# [STORED DATA]
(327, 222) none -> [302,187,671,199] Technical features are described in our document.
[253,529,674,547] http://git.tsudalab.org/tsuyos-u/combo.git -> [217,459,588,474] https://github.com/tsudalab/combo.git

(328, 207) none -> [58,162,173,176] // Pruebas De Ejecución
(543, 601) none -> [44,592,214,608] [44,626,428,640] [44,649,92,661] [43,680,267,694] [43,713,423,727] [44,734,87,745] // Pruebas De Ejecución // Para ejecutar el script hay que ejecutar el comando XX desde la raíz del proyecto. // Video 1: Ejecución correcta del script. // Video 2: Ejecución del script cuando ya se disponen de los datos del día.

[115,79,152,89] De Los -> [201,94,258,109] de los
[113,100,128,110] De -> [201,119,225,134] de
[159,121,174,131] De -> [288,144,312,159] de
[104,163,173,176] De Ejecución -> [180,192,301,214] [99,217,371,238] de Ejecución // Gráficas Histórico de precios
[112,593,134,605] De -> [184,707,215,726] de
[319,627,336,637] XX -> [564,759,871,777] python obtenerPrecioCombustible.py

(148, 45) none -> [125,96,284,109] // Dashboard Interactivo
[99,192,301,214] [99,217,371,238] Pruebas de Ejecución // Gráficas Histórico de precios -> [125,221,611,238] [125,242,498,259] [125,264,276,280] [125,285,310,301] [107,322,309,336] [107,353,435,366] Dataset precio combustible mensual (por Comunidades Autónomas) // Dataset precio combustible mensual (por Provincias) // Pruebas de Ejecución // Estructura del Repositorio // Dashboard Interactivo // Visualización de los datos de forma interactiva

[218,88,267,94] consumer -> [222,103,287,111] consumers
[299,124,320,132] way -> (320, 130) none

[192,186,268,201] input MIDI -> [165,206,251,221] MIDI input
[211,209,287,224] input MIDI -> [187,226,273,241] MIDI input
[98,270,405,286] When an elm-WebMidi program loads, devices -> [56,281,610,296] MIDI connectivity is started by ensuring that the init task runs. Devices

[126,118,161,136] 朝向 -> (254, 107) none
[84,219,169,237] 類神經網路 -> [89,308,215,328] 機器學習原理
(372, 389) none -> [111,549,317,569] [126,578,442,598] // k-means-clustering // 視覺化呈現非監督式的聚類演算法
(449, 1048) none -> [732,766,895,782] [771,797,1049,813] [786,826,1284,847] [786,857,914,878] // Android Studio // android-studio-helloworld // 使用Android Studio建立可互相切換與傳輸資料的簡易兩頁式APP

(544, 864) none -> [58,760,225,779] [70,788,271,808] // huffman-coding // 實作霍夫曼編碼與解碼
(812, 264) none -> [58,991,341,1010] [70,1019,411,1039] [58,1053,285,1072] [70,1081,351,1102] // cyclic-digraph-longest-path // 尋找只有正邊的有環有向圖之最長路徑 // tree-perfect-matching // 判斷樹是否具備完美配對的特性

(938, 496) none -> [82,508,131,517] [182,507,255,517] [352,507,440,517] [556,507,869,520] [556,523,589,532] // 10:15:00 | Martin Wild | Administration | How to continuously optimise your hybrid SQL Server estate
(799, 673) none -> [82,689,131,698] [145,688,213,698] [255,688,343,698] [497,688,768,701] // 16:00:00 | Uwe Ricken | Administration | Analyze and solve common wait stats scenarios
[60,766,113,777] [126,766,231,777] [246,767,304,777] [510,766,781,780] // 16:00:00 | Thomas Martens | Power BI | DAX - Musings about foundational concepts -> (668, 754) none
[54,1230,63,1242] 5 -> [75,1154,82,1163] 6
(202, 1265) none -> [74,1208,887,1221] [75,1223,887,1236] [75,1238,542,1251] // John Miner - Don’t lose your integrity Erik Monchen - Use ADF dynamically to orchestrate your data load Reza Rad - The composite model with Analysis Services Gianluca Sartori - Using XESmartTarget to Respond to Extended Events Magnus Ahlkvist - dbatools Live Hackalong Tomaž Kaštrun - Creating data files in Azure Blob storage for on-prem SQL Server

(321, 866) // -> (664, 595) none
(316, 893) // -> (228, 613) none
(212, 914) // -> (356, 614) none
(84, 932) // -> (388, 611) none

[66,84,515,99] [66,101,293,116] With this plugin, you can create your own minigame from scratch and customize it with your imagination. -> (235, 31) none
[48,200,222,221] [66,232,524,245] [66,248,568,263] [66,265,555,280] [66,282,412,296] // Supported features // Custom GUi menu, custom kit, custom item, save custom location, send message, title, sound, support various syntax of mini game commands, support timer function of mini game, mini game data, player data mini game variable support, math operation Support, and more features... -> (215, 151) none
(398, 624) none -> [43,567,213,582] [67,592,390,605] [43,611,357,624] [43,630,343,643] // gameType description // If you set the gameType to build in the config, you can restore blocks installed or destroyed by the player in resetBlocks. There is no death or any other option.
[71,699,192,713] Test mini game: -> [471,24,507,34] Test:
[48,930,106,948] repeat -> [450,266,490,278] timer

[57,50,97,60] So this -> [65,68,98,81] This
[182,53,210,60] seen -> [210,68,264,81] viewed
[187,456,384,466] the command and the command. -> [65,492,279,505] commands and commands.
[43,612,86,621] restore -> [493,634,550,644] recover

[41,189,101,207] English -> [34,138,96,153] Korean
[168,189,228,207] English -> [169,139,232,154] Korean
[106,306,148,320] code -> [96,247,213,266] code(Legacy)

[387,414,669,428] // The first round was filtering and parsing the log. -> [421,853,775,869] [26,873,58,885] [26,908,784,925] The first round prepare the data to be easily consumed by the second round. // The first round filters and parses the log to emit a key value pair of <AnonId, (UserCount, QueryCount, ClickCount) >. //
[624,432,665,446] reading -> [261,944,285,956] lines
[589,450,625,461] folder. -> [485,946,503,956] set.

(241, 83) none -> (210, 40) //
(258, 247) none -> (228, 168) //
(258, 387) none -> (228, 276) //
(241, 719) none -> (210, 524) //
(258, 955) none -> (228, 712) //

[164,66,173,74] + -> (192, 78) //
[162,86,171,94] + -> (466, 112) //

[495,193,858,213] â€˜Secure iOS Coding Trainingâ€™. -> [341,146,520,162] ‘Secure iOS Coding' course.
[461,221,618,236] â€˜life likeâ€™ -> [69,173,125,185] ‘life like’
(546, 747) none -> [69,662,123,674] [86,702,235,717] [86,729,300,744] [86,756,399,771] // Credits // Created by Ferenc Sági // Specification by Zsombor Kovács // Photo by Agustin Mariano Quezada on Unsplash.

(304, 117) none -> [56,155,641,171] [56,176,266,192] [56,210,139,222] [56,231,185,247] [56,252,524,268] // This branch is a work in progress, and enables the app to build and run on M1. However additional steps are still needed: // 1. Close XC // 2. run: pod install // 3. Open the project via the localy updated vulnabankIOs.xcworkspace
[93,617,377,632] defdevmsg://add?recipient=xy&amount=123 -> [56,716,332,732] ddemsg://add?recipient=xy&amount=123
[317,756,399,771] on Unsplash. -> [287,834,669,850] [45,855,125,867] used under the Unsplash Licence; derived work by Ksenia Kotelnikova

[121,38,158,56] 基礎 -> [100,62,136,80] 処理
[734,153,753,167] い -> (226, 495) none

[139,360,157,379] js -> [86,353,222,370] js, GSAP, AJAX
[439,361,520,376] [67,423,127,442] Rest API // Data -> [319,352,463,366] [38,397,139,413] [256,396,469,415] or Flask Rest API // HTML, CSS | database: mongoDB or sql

# [EXERCISE DETAILS]
Reproduce exactly the entries above, limited to the lines from the one with "[495,193,858,213] â€˜Secure iOS" through the one with "(546, 747) none", both included.

# [RESULT]
[495,193,858,213] â€˜Secure iOS Coding Trainingâ€™. -> [341,146,520,162] ‘Secure iOS Coding' course.
[461,221,618,236] â€˜life likeâ€™ -> [69,173,125,185] ‘life like’
(546, 747) none -> [69,662,123,674] [86,702,235,717] [86,729,300,744] [86,756,399,771] // Credits // Created by Ferenc Sági // Specification by Zsombor Kovács // Photo by Agustin Mariano Quezada on Unsplash.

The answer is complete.